Viernes a las 21:30 h. en el tren camino casa.
Una señora vestida con ropas de calidad media, absolutamente desprovista de ningún tipo de diseño se sienta a mi lado.
Su pelo teñido en casa con un tinte caoba barato no le cubre del todo las canas.
Da una cabezada apoyándose en el cristal de la ventana a su espalda.
Abatida. No puede más.
Se inclina hacia adelante y se cubre la cara con las manos, codos apoyados en las rodillas, piernas abiertas.
La imagino llegando a su casa, recalentándose una sopa de sobre en el microondas y comiéndosela frente al televisor con la única luz que sale de la pantalla.
Quizá un hijo esté en la habitación preparándose para salir a atracar a alguien o quizá ni siquiera tenga hijos.
A lo mejor es una inmigrante de algún país del este , de Chernobil, por ejemplo. En la época del desastre ella dormía en su casa, tendría quizá quince años, y a lo mejor vivía a escasos metros de la central nuclear.
Ni se enteró, pero al levantarse por la mañana un fuerte escozor quemaba su vientre haciéndola sangrar por la parte baja de este, dejándola estéril.
Ahora se ve obligada a huir y empezar una vida sabiéndose desnaturalizada.
Sueños rotos, sin ninguna posibilidad de transmitir a ningún descendiente sus conocimientos de la vida. Sola por siempre en un mundo egoísta y calculador.
Ahora es sábado por la mañana y a pesar de ser las nueve de la mañana del gélido mes de Enero español, hace una bonita y refrescante mañana.
Rayos de luz solar apartan negras y pesadas nubes que parecían rabiosas y dispuestas a todo pero que se alegran de ver el sol.
Otra vez en el tren de las nueve y veinte. Dirección contraria, mismo trayecto. Apenas unas horas desde que llegué, vuelvo a irme.
Despejada, lavada y bien vestida, acabo de desayunar y sacar a mi perra.
Subo al tren. Me siento. Un chico adolescente, hortera y con pinta sucia. Se ve que no ha dormido en toda la noche. Tiene el pelo casi largo, pero ha vertido en él tan cantidad de gomina que forma puntas hacia el cielo. Calcetines deportivos para salir de fiesta.
A su lado pero en frente reposa otro joven inconsciente. El mira en todas direcciones, aunque cansado.
Ahora se sienta frente al vegetal y se acerca bastante. El otro no se entera.
A los pocos segundos, el sujeto hortera de cabeza punzante se levanta y se va, perdiéndose en el vagón. Quizá quería hablar con él y al no tener lo que quería, aburrido, se fue. O quizá ni siquiera eran amigos y le estaba vigilando largo rato para comprobar que si intentaba robarle no se daría cuenta.
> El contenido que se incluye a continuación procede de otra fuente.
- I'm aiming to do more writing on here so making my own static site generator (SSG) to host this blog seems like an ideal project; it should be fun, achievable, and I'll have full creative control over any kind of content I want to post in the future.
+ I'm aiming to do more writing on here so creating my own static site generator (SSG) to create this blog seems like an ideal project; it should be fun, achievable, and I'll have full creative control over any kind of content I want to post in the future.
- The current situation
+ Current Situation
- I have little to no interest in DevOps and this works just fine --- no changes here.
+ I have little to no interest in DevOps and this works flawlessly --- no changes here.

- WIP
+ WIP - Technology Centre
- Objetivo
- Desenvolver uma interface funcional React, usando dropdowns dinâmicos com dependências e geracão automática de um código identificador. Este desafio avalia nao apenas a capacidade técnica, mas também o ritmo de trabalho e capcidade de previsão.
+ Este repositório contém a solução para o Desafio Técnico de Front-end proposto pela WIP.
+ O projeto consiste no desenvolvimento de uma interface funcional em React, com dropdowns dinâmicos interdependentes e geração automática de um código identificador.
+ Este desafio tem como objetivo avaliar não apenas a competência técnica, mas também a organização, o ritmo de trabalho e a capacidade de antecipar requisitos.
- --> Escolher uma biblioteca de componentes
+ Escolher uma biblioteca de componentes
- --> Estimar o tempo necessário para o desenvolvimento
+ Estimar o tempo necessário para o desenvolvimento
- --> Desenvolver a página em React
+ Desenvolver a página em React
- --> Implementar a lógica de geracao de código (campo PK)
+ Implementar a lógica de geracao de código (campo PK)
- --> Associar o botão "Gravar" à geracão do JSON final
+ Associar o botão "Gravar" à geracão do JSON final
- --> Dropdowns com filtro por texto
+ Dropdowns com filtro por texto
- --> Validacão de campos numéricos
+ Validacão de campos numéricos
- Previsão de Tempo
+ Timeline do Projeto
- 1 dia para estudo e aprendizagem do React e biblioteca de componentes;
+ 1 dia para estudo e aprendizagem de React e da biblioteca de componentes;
Tren de las diez y veinte del sábado. Han pasado otras doce horas. Ansiosa por que llegue este momento, me subo más alegremente que de costumbre.
Hoy es sábado y se nota.
Gente más diversa, más cantidad de consumistas y, por lo tanto, mayor volumen de basuras. Mayor es también la mezcla de olores, a veces nauseabundos dado que se unen en una copulación olfativa infernal.
A mi izquierda una pareja de "teenagers" tontitos parlotean de cosas que no comprenden sus tiernos cerebritos y se besuquean con ganas de estar muy enamorados. Ella: Sudadera rosa chicle con capuchita, pelo repeinado lacado y gruesa línea negra cubriendo sus párpados. A diferencia de él, está sentada orientada frontalmente hacia su amado, con las piernas cruzadas aunque semiabiertas y las manos extendidas apoyadas en el regazo.
Él lleva unas Timberland color caca de perrito y, cómo no, Dockers azul marino.
Se ve obligado a darle constantes piquitos mientras habla de vanalidades con un hosco tono paleto...
Menos mal, próxima parada y me largo de este suflé de algodón de azúcar!